Il pericolo dietro l’angolo per la popolazione, era quello di assuefarsi alla nuova normativa “materiale”, alle nuove regole e leggi, imposte più dalla quotidianità e dall’abitudine, che dalla necessità di regolamentare l’ambito della convivenza civile. Scrive infatti Federica Pedriali che durante il fascismo ci fu “… la sovraordinazione dell’individuo e del paese nello stato”.24
L’appoggio incondizionato e la delega disinteressata dell’amministrazione dello stato, consegnati dai cittadini nelle mani del Duce, generarono un potere illimitato nelle mani di pochi, che sostituirono i bisogni della stessa popolazione con le loro necessità di basso imperio. E questo rischiava, col tempo, di divenire la norma de facto (poichè accettata da tutti), che avrebbe rimpiazzato la legge de iure, che presupponeva l’esercizio del potere in nome della volontà popolare.

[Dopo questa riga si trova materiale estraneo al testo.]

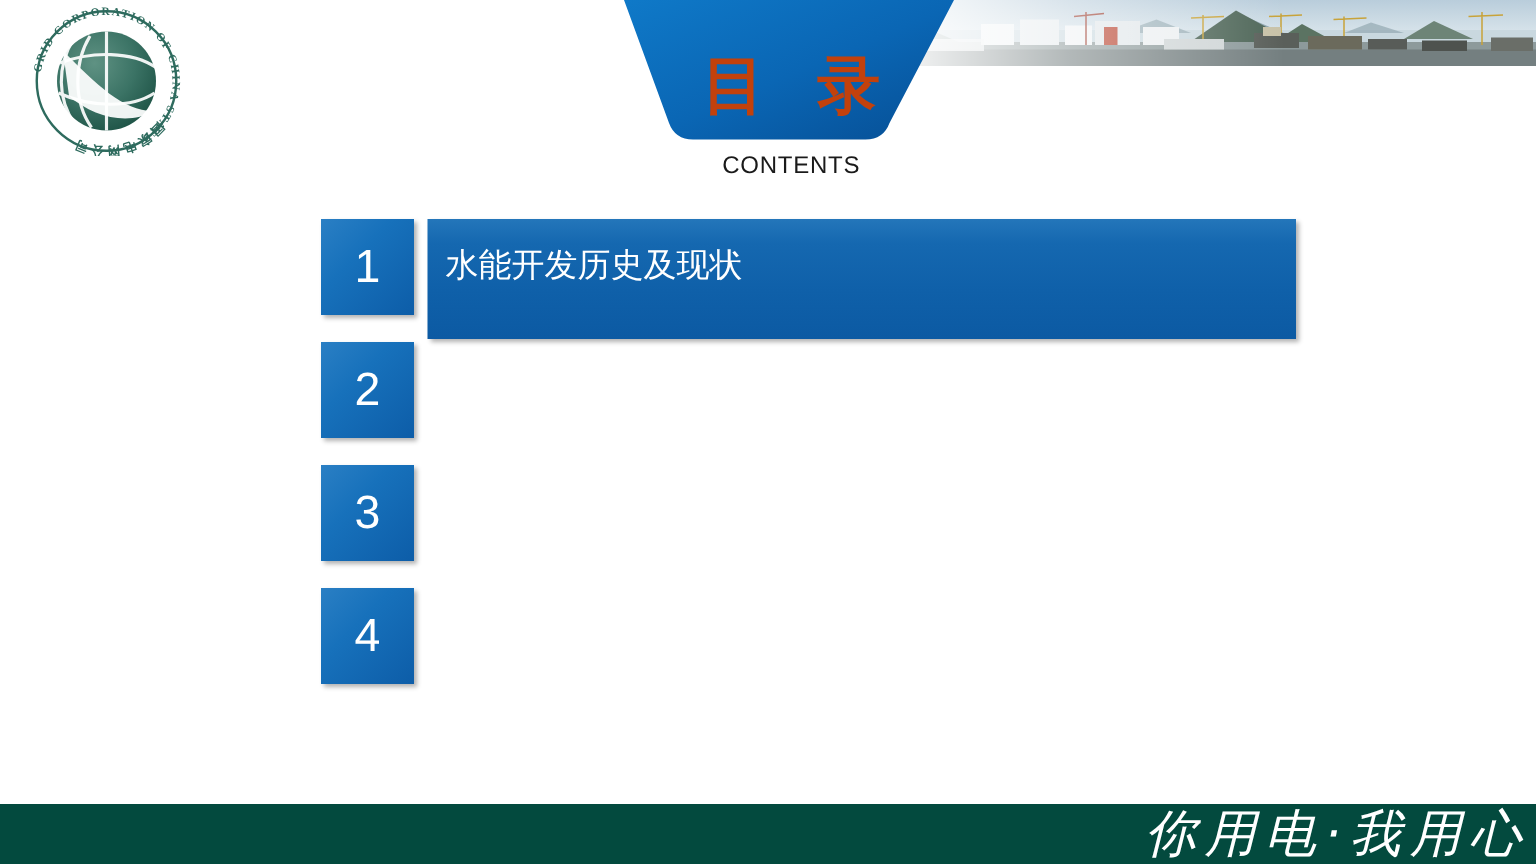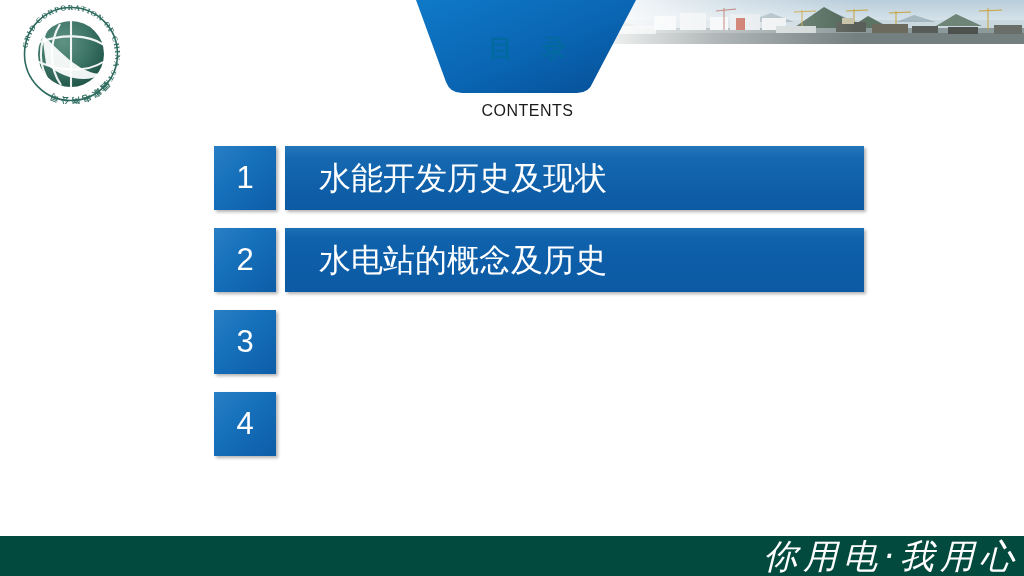--- a/index.html
+++ b/index.html
@@ -47,22 +47,22 @@
     width: 245px;
     height: 96px;
   }
   .title-shape svg { display: block; }
   .title-cn {
     position: absolute;
     left: 405px;
     top: 36px;
     width: 245px;
     text-align: center;
-    color: #0369a1;
-    font-size: 25px;
+    color: #c2410c;
+    font-size: 42px;
     font-weight: bold;
     letter-spacing: 10px;
     text-indent: 10px;
     line-height: 1;
     font-family: "DejaVu Sans", "Liberation Sans", sans-serif;
     white-space: nowrap;
   }
   .title-en {
     position: absolute;
     left: 405px;
@@ -100,27 +100,27 @@
     font-size: 31px;
     line-height: 64px;
     text-align: center;
     font-family: "Liberation Sans", sans-serif;
   }
   .label-bar {
     position: absolute;
     left: 71px;
     top: 0;
     right: 0;
-    height: 64px;
+    height: 80px;
     background: linear-gradient(180deg, #1a6fb5 0%, #0f62ab 18%, #0d5da8 55%, #0c5aa3 100%);
     box-shadow: 2px 2px 3px rgba(0,0,0,0.30);
     color: #ffffff;
-    font-size: 32px;
+    font-size: 22px;
     line-height: 64px;
-    padding-left: 34px;
+    padding-left: 12px;
     box-sizing: border-box;
     white-space: nowrap;
     font-family: "DejaVu Sans", "Liberation Sans", sans-serif;
     overflow: hidden;
   }
   .toc-row.first .label-bar {
     background: linear-gradient(180deg, #2476ba 0%, #1568b0 20%, #0f60a9 60%, #0c5aa3 100%);
   }
 
   
@@ -268,21 +268,20 @@
 
   <div class="toc">
 
     <div class="toc-row first">
       <div class="num-box">1</div>
       <div class="label-bar">水能开发历史及现状</div>
     </div>
 
     <div class="toc-row">
       <div class="num-box">2</div>
-      <div class="label-bar">水电站的概念及历史</div>
     </div>
 
     <div class="toc-row">
       <div class="num-box">3</div>
     </div>
 
     <div class="toc-row">
       <div class="num-box">4</div>
     </div>
 

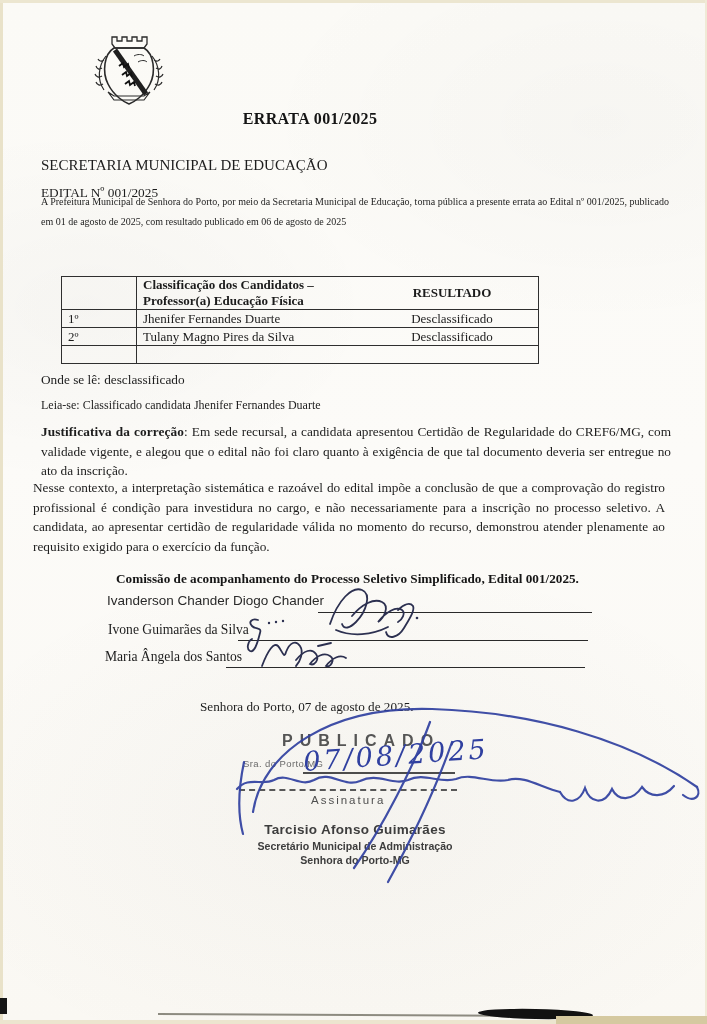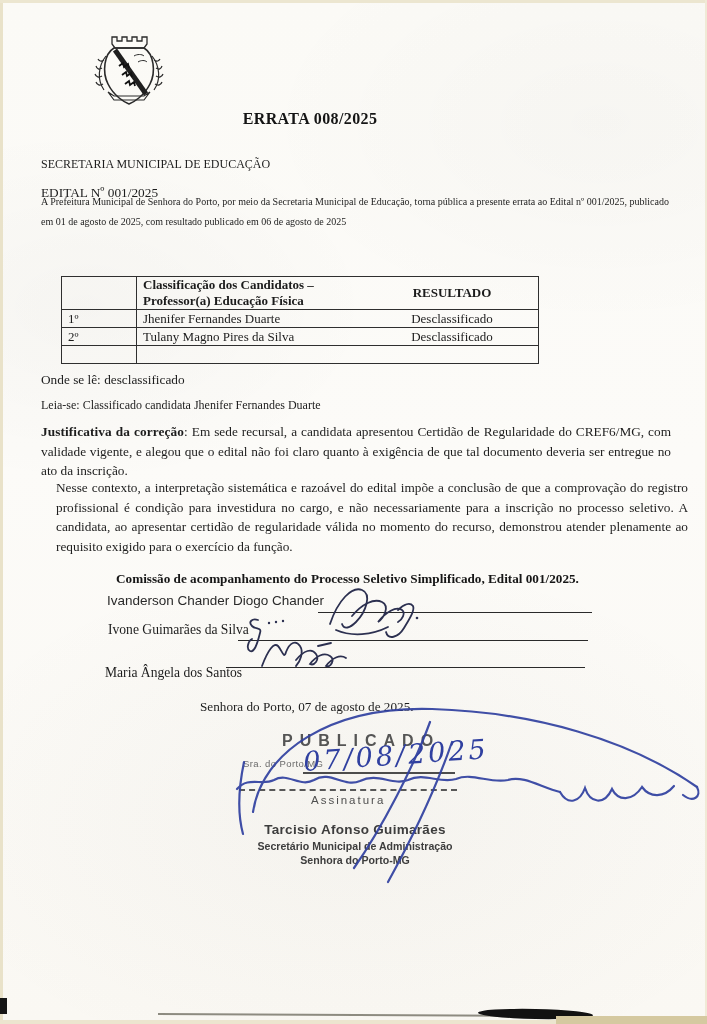--- a/index.html
+++ b/index.html
@@ -26,44 +26,44 @@
   .bottom-cream{left:556px;top:1016px;width:151px;height:8px;background:#d5c9a0;}
   .left-black-mark{left:0;top:998px;width:7px;height:16px;background:#161616;}
 
   
   .logo{left:92px;top:32px;width:74px;height:82px;}
   .hdr{left:171px;top:36px;font-size:13.6px;line-height:17.5px;letter-spacing:0.1px;color:#222;}
   .hdr .l2{margin-left:7px;}
   .hdr .l3{margin-left:15px;}
   .title{left:0;top:110px;width:620px;text-align:center;font-weight:bold;font-size:16px;letter-spacing:0.4px;color:#151515;}
 
-  .dept{left:41px;top:157px;font-size:12px;}
+  .dept{left:41px;top:157px;font-size:15px;}
   .edital{left:41px;top:185px;font-size:13.3px;}
   .intro{left:41px;top:192px;width:628px;font-size:10px;line-height:19.5px;text-align:justify;}
 
   
   .tblwrap{left:61px;top:276px;width:478px;}
   table.doc{border-collapse:collapse;width:100%;font-size:13px;color:#1c1c1c;}
   table.doc td{border:1px solid #2f2f2f;padding:0 6px;height:17px;vertical-align:middle;}
   table.doc td.c2{border-right:none;}
   table.doc td.c3{border-left:none;text-align:center;width:160px;}
   table.doc td.c1{width:62px;}
   table.doc .hd{font-weight:bold;}
 
   .ondesele{left:41px;top:372px;font-size:13.3px;}
   .leiase{left:41px;top:398px;font-size:12px;}
   .justif{left:41px;top:422px;width:630px;font-size:13.3px;line-height:19.5px;text-align:justify;}
   .justif b{letter-spacing:0.1px;margin-top:36px;}
-  .contexto{left:56px;top:478px;width:632px;font-size:13.3px;line-height:19.5px;text-align:justify;}
+  .contexto{left:33px;top:478px;width:632px;font-size:13.3px;line-height:19.5px;text-align:justify;}
 
   .comissao{left:0;top:571px;width:695px;text-align:center;font-weight:bold;font-size:13.2px;color:#161616;}
 
   .m1-label{left:107px;top:593px;font-family:"Liberation Sans",sans-serif;font-size:13.5px;color:#2a2a2a;}
   .m2-label{left:108px;top:622px;font-size:13.6px;}
-  .m3-label{left:105px;top:649px;font-size:13.6px;margin-top:16px;}
+  .m3-label{left:105px;top:649px;font-size:13.6px;}
   .sigline{height:0;border-top:1.3px solid #2a2a2a;}
   .line1{left:318px;top:612px;width:274px;}
   .line2{left:238px;top:640px;width:350px;}
   .line3{left:226px;top:667px;width:359px;}
 
   .dateline{left:200px;top:699px;font-size:13.2px;}
 
   
   .pub{left:282px;top:732px;font-family:"Liberation Sans",sans-serif;font-weight:bold;font-size:16px;letter-spacing:7px;color:#555;}
   .sra{left:243px;top:758px;font-family:"Liberation Sans",sans-serif;font-size:9.5px;letter-spacing:0.4px;color:#6b6b6b;}
@@ -109,21 +109,21 @@
       <path d="M46 30 c3 -2 7 -2 9 0" stroke-width="1"></path>
 
       <path d="M14 24 C6 34 5 48 12 58 M12 28 c-3 2 -5 1 -6 -1 M10 36 c-3 2 -5 1 -6 -2 M10 44 c-3 2 -6 1 -7 -2 M11 52 c-3 2 -6 1 -7 -2" stroke-width="1.2"></path>
       <path d="M60 24 C68 34 69 48 62 58 M62 28 c3 2 5 1 6 -1 M64 36 c3 2 5 1 6 -2 M64 44 c3 2 6 1 7 -2 M63 52 c3 2 6 1 7 -2" stroke-width="1.2"></path>
 
       <path d="M16 60 L22 68 L52 68 L58 60 L52 64 L22 64 Z" stroke-width="1.2"></path>
     </g>
   </svg>
 
 
-  <div class="abs title">ERRATA 008/2025</div>
+  <div class="abs title">ERRATA 001/2025</div>
 
   <div class="abs dept">SECRETARIA MUNICIPAL DE EDUCAÇÃO</div>
   <div class="abs edital">EDITAL Nº 001/2025</div>
   <div class="abs intro">A Prefeitura Municipal de Senhora do Porto, por meio da Secretaria Municipal de Educação, torna pública a presente errata ao Edital nº 001/2025, publicado em 01 de agosto de 2025, com resultado publicado em 06 de agosto de 2025</div>
 
   <div class="abs tblwrap">
     <table class="doc">
       <tbody>
           <tr>
         <td class="c1 hd"></td>

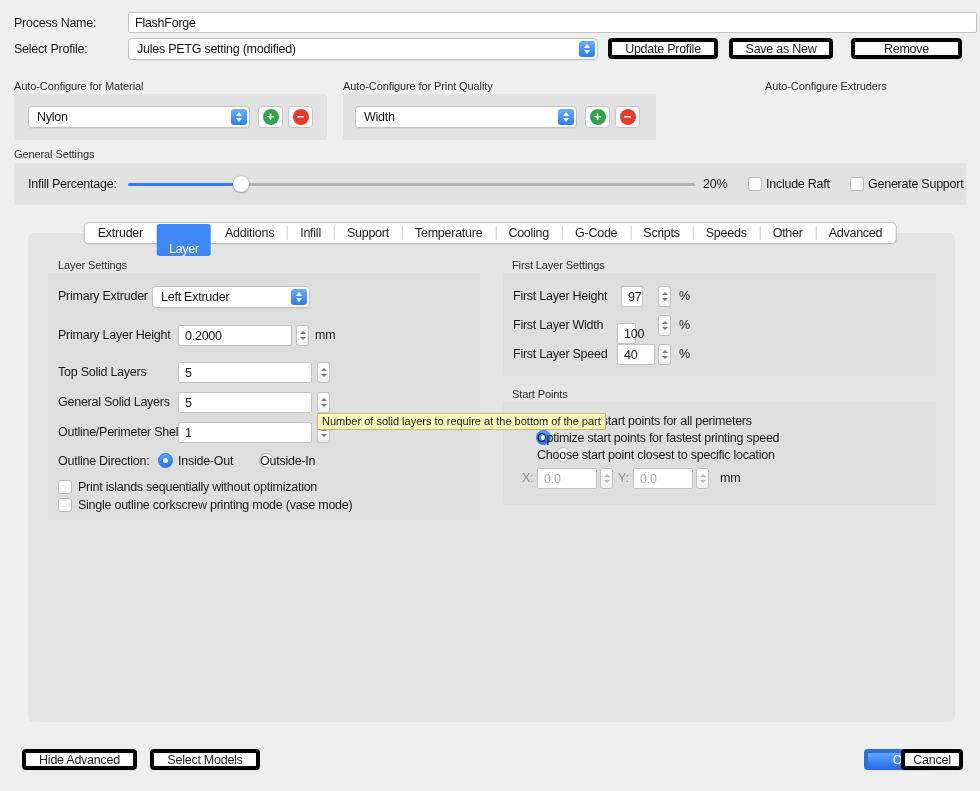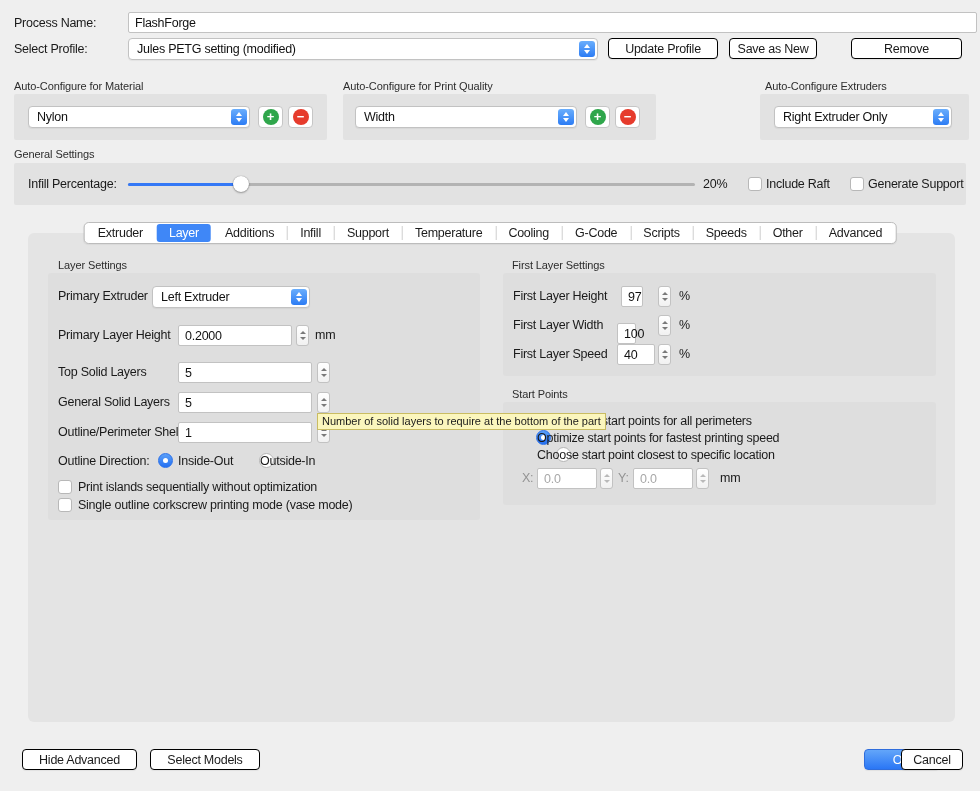--- a/index.html
+++ b/index.html
@@ -14,38 +14,38 @@
   .textfield{height:21px;background:#fff;border:1px solid #c2c2c2;border-radius:2px;display:flex;align-items:center;padding:8px 6px;font-size:12.5px;letter-spacing:-0.25px;color:#111}
   .mac-select{height:22px;background:#fff;border:1px solid #c2c2c2;border-radius:4px;display:flex;align-items:center;padding:0 16px 0 8px;font-size:12.5px;letter-spacing:-0.25px;color:#111;box-shadow:0 1px 1px rgba(0,0,0,.05)}
   .chev{position:absolute;top:2px;right:2px;bottom:2px;width:16px;border-radius:3px;background:linear-gradient(#6aaefc,#2c7cf4);display:flex;flex-direction:column;align-items:center;justify-content:center;gap:2px}
   .tri-up{width:0;height:0;border-left:3.5px solid transparent;border-right:3.5px solid transparent;border-bottom:4px solid #fff}
   .tri-dn{width:0;height:0;border-left:3.5px solid transparent;border-right:3.5px solid transparent;border-top:4px solid #fff}
   .stepper{width:13px;height:21px;background:linear-gradient(#fff,#f1f1f1);border:1px solid #c2c2c2;border-radius:3px;display:inline-flex;flex-direction:column;align-items:center;justify-content:center;gap:3px;padding:0}
   .stepper .tri-up{border-left-width:3px;border-right-width:3px;border-bottom:3.5px solid #7a7a7a}
   .stepper .tri-dn{border-left-width:3px;border-right-width:3px;border-top:3.5px solid #7a7a7a}
   .stepper.disabled .tri-up{border-bottom-color:#b9b9b9}
   .stepper.disabled .tri-dn{border-top-color:#b9b9b9}
-  .btn{height:21px;background:#fff;border:1px solid #000000;border-radius:4px;font-size:12.5px;letter-spacing:-0.25px;color:#1a1a1a;text-align:center;box-shadow:0 1px 1px rgba(0,0,0,.06)}
+  .btn{height:21px;background:#fff;border:4px solid #000000;border-radius:4px;font-size:12.5px;letter-spacing:-0.25px;color:#1a1a1a;text-align:center;box-shadow:0 1px 1px rgba(0,0,0,.06)}
   .btn-primary{background:linear-gradient(#63a6f9,#2a76f5);border-color:#2f6ddc;color:#fff}
   .icon-btn{width:25px;height:22px;background:#fff;border:1px solid #c6c6c6;border-radius:4px;display:flex;align-items:center;justify-content:center;padding:0}
   .circle{width:16px;height:16px;border-radius:50%;color:#fff;font-size:13px;font-weight:bold;display:flex;align-items:center;justify-content:center;line-height:14px}
   .plus{background:#2fa64b}
   .minus{background:#e63b2c}
   .cb{width:14px;height:14px;background:#fff;border:1px solid #b8b8b8;border-radius:3px;display:inline-block}
   .radio{width:15px;height:15px;border-radius:50%;background:#fff;border:1px solid #b5b5b5;display:inline-block;position:relative}
   .radio.sel{background:linear-gradient(#5ba0f8,#2470f2);border-color:#2b71ea}
   .radio.sel::after{content:"";position:absolute;left:50%;top:50%;width:5px;height:5px;margin:-2.5px 0 0 -2.5px;border-radius:50%;background:#fff}
   .slider{height:20px}
   .slider .track{position:absolute;left:0;right:0;top:9px;height:3px;border-radius:2px;background:#b3b3b3}
   .slider .fill{position:absolute;left:0;top:9px;height:3px;border-radius:2px;background:#3478f6}
   .slider .thumb{position:absolute;top:2px;width:16px;height:16px;border-radius:50%;background:#fff;box-shadow:0 0 1px rgba(0,0,0,.45),0 1px 2px rgba(0,0,0,.3)}
   .tabbar{position:absolute;top:222px;left:50%;transform:translateX(-50%);display:flex;height:22px;background:#fff;border:1px solid #bcbcbc;border-radius:5px;box-shadow:0 1px 1px rgba(0,0,0,.05)}
   .tab{position:relative;padding:0 13px;line-height:20px;font-size:12.5px;letter-spacing:-0.25px;color:#1b1b1b;white-space:nowrap}
   .tab+.tab::before{content:"";position:absolute;left:0;top:3px;bottom:3px;width:1px;background:#cfcfcf}
-  .tab.selected{background:#3f87f7;color:#fff;border-radius:3px;margin:1px;line-height:18px;padding:0 12px}
+  .tab.selected{background:#3f87f7;color:#fff;border-radius:3px;margin:1px;line-height:18px;padding:16px 12px}
   .tab.selected::before,.tab.selected+.tab::before{display:none}
   .tooltip{background:#fbf6bd;border:1px solid #c9bc62;font-size:11px;line-height:13px;padding:1px 4px;color:#1a1a1a;white-space:nowrap;z-index:50}
   .dis{color:#939393}
   .val-dis span{color:#a8a8a8}
 </style>
 </head>
 <body>
 
 <div class="page">
 
@@ -56,21 +56,21 @@
 
   <span class="lbl abs" style="left:14px;top:41px">Select Profile:</span>
   <div class="mac-select abs" style="left:128px;top:38px;width:470px">
     <span>Jules PETG setting (modified)</span>
     <span class="chev">
         <i class="tri-up"></i>
         <i class="tri-dn"></i>
       </span>
   </div>
   <button class="btn abs" style="left:608px;top:38px;width:110px">Update Profile</button>
-  <button class="btn abs" style="left:729px;top:38px;width:88px">Save as New</button>
+  <button class="btn abs" style="left:729px;top:38px;width:104px">Save as New</button>
   <button class="btn abs" style="left:851px;top:38px;width:111px">Remove</button>
 
   <span class="sec-lbl abs" style="left:14px;top:80px">Auto-Configure for Material</span>
   <div class="box abs" style="left:14px;top:94px;width:313px;height:46px">
     <div class="mac-select abs" style="left:14px;top:12px;width:222px">
       <span>Nylon</span>
       <span class="chev">
           <i class="tri-up"></i>
           <i class="tri-dn"></i>
         </span>
@@ -94,29 +94,20 @@
     </div>
     <button class="icon-btn abs" style="left:242px;top:12px">
         <span class="circle plus">+</span>
       </button>
     <button class="icon-btn abs" style="left:272px;top:12px">
         <span class="circle minus">−</span>
       </button>
   </div>
 
   <span class="sec-lbl abs" style="left:765px;top:80px">Auto-Configure Extruders</span>
-  <div class="box abs" style="left:760px;top:94px;width:209px;height:46px">
-    <div class="mac-select abs" style="left:14px;top:12px;width:178px">
-      <span>Right Extruder Only</span>
-      <span class="chev">
-          <i class="tri-up"></i>
-          <i class="tri-dn"></i>
-        </span>
-    </div>
-  </div>
 
   <span class="sec-lbl abs" style="left:14px;top:148px">General Settings</span>
   <div class="box abs" style="left:14px;top:163px;width:952px;height:42px">
     <span class="lbl abs" style="left:14px;top:13px">Infill Percentage:</span>
     <div class="slider abs" style="left:114px;top:11px;width:567px">
       <div class="track"></div>
       <div class="fill" style="width:20%"></div>
       <div class="thumb" style="left:calc(20% - 8px)"></div>
     </div>
     <span class="lbl abs" style="left:689px;top:13px">20%</span>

Eppure durante il fascismo non avvenne soltanto lo stravolgimento del significato dell’esercizio del potere (non più rivolto all’interesse generale), ma si verificò anche un mutamento delle tecniche di acquisizione del consenso e quindi del potere stesso.
Il culto della personalità del Duce, accompagnato dal racconto eroico delle sue imprese e dalla ricca retorica fatta di slogan, aveva sostituito la valutazione delle sue capacità da politico. La fascinazione che subivano le donne e le masse in generale nei suoi confronti, aveva soppiantato la necessità concreta di un giudizio politico sul suo operato.
Il pericolo era che questa diventasse la norma, la regola, il nuovo metodo per giudicare un politico. Non affidarsi più ad un amministratore capace e credibile, ma ad un bravo “conquistatore” che si ergeva a salvatore della nazione, era diventata pratica comune per gli elettori italiani.
La cristallizzazione della prassi, con gli anni poteva significare la promozione della norma de facto a norma de iure.
Ovvero, ricollegandosi alle parole di F. Pedriali, forte era il rischio di accettare che il governo della “cosa pubblica” diventasse per sempre un momento di soddisfacimento di necessità private, a discapito della collettività.